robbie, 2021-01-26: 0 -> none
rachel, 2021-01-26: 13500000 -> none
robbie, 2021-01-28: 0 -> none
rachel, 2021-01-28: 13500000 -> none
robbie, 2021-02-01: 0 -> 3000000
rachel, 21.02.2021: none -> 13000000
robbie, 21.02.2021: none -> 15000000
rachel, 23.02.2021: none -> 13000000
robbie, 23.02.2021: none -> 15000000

————

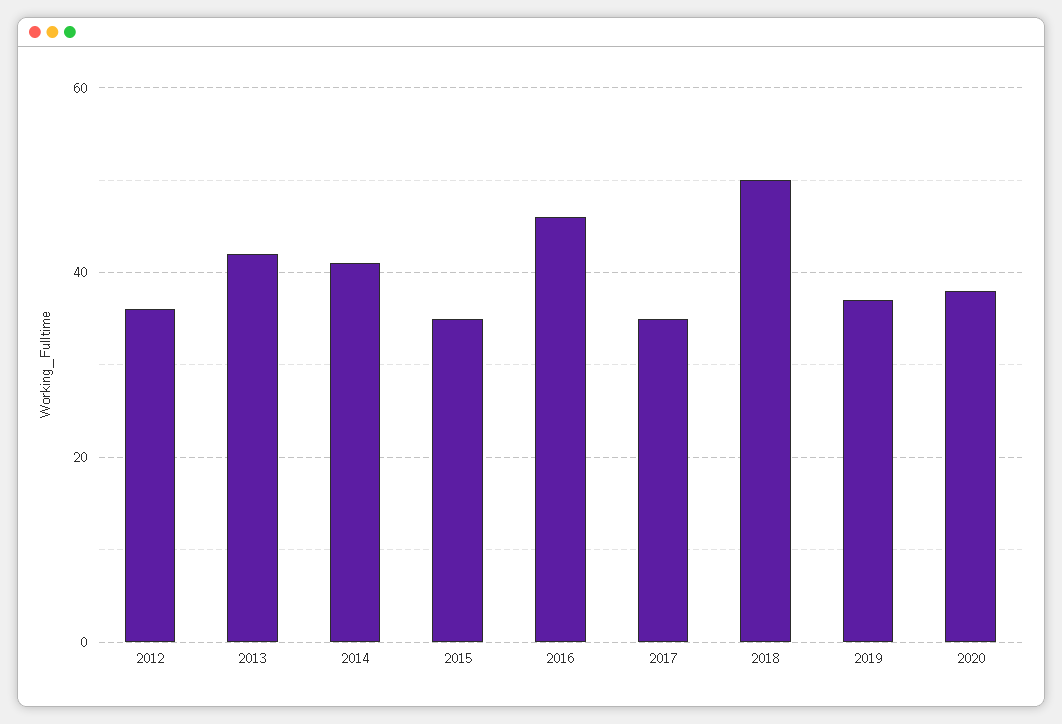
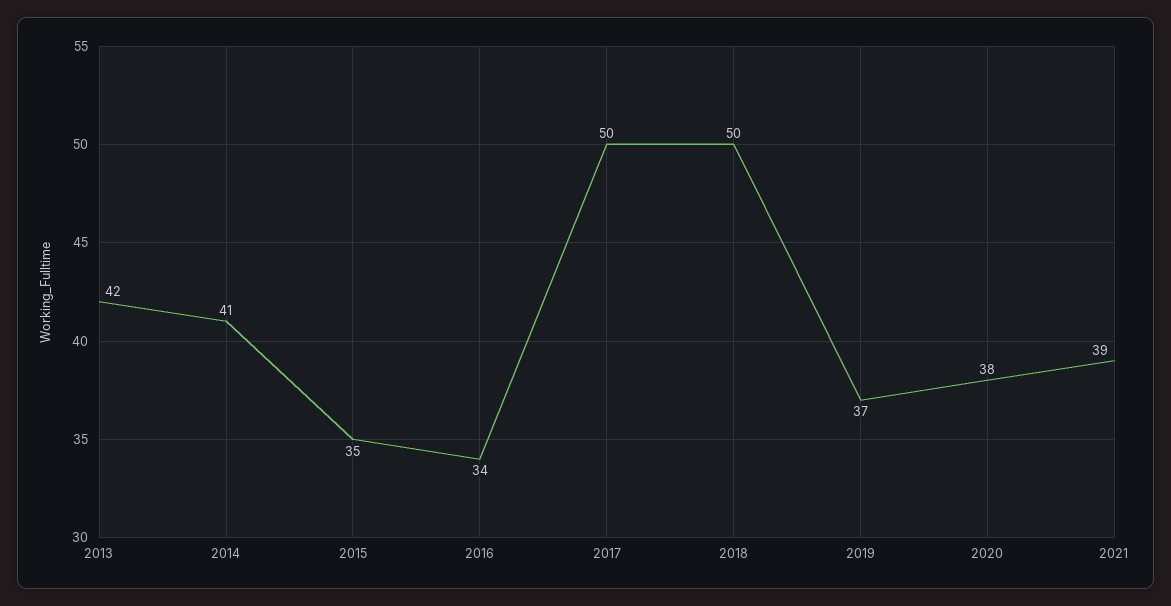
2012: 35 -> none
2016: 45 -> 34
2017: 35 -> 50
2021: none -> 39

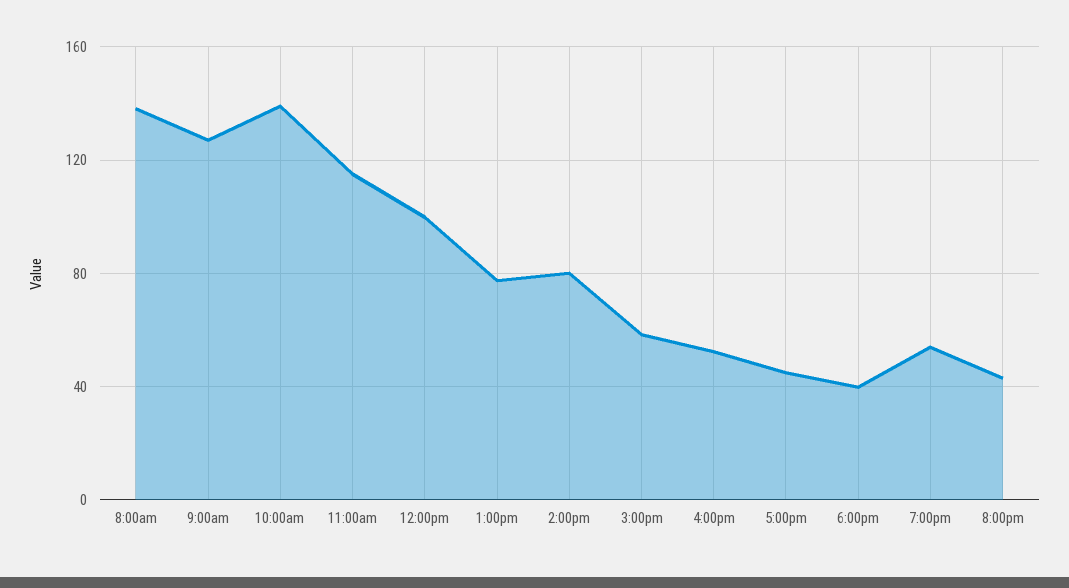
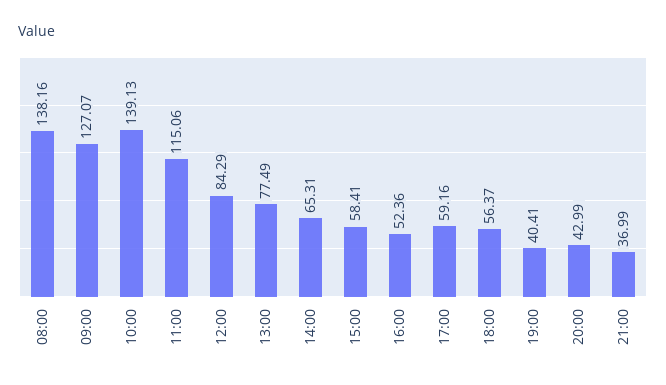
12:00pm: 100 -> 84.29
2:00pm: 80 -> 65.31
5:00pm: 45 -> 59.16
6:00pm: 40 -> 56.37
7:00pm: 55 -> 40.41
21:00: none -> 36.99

————

Work to be completed: Every line containing the string "robbie" is required; copy each such line from the data.

The completed task:
robbie, 2021-01-26: 0 -> none
robbie, 2021-01-28: 0 -> none
robbie, 2021-02-01: 0 -> 3000000
robbie, 21.02.2021: none -> 15000000
robbie, 23.02.2021: none -> 15000000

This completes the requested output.